For a select number of subcorpora, a measure of perplexity has been added. This perplexity comes from a KenLM model trained on harmful content, previously gathered by using the adult annotation in OSCAR 22.01. In other terms, the lower it is, the more likely a given document contains harmful/adult content.

Danger

This feature can be considered as unstable/unsafe, since we also want to evaluate its impact on particular issues.

As such, we do not provide a boolean value indicating if a given document can be harmful/adult content, but rather the raw perplexity. We have found a threshold that works well in English, but encourage you to experiment with it and to report back your findings.

Locality Sensitive Hashing

We use TLSH to compute a hash for each document.

Locality sensitive hashing is a hashing method that computes similar hashes for similar documents.

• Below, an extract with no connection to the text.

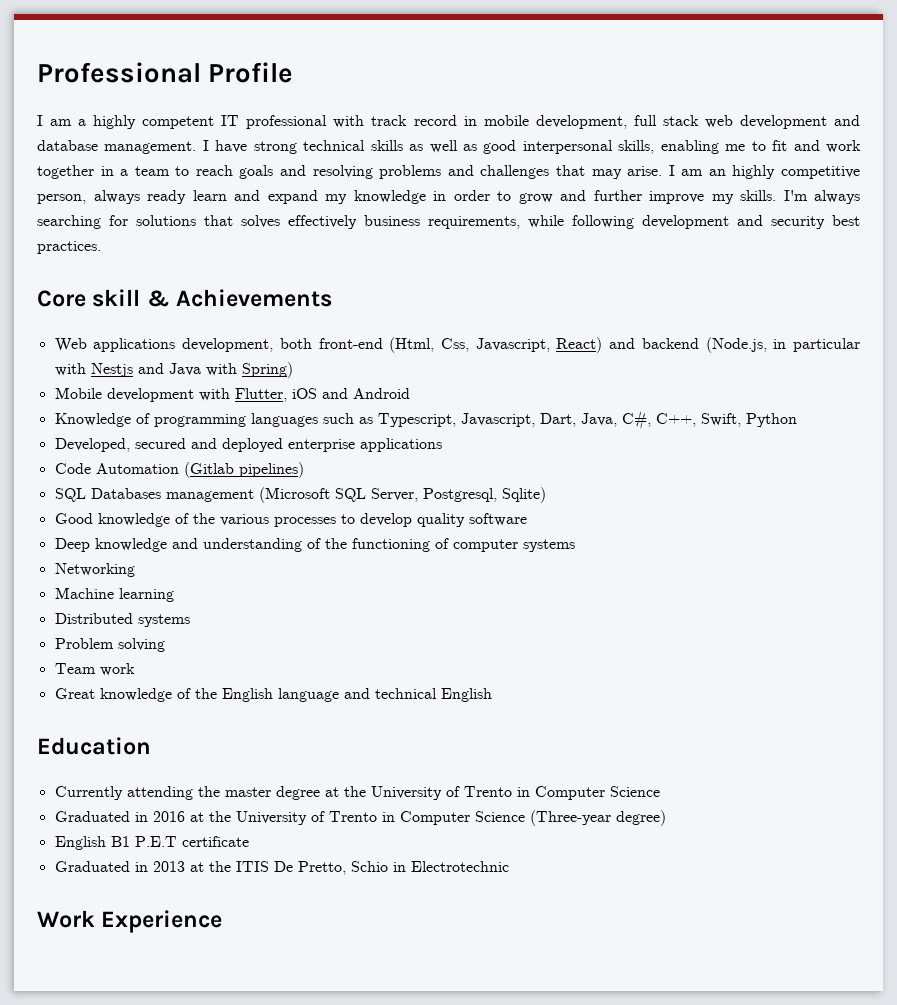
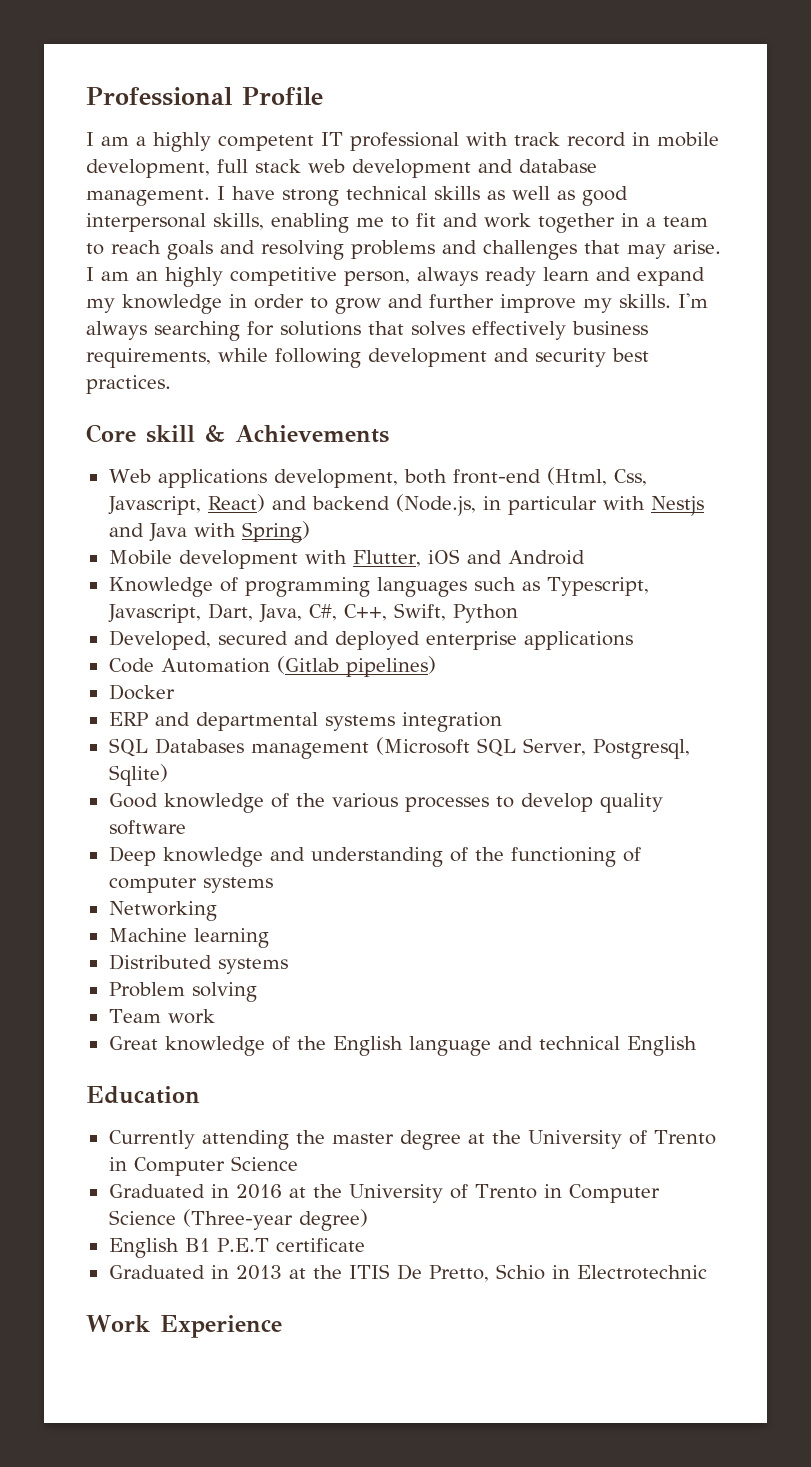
(304, 470) none -> [108,684,175,700] [108,712,502,732] // Docker // ERP and departmental systems integration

This can be used to do both exact- and near- deduplication. Same documents have same hashes (the reverse might not be true). So you only need to check for identity amongst documents with identical hashes. TLSH hashes can be compared to yield a distance metric. According to the original paper, a cutoff of < 40 yields a false positive rate of 0.07% and a detect rate of 49.6%, while a cutoff of < 100 yields a FP rate of 6.43% and detect rate of 94.5%. You should choose a value that meets your purposes.

The above is true for the default version of TLSH which is used in packages such as py-tlsh. OSCAR 23.01 uses a TLSH with a hyperparameter of 256 buckets (Full hash), and 3 byte checksums (collision rate : 1 in 5800) instead of 1 byte checksums (collision rate : 1 in 24).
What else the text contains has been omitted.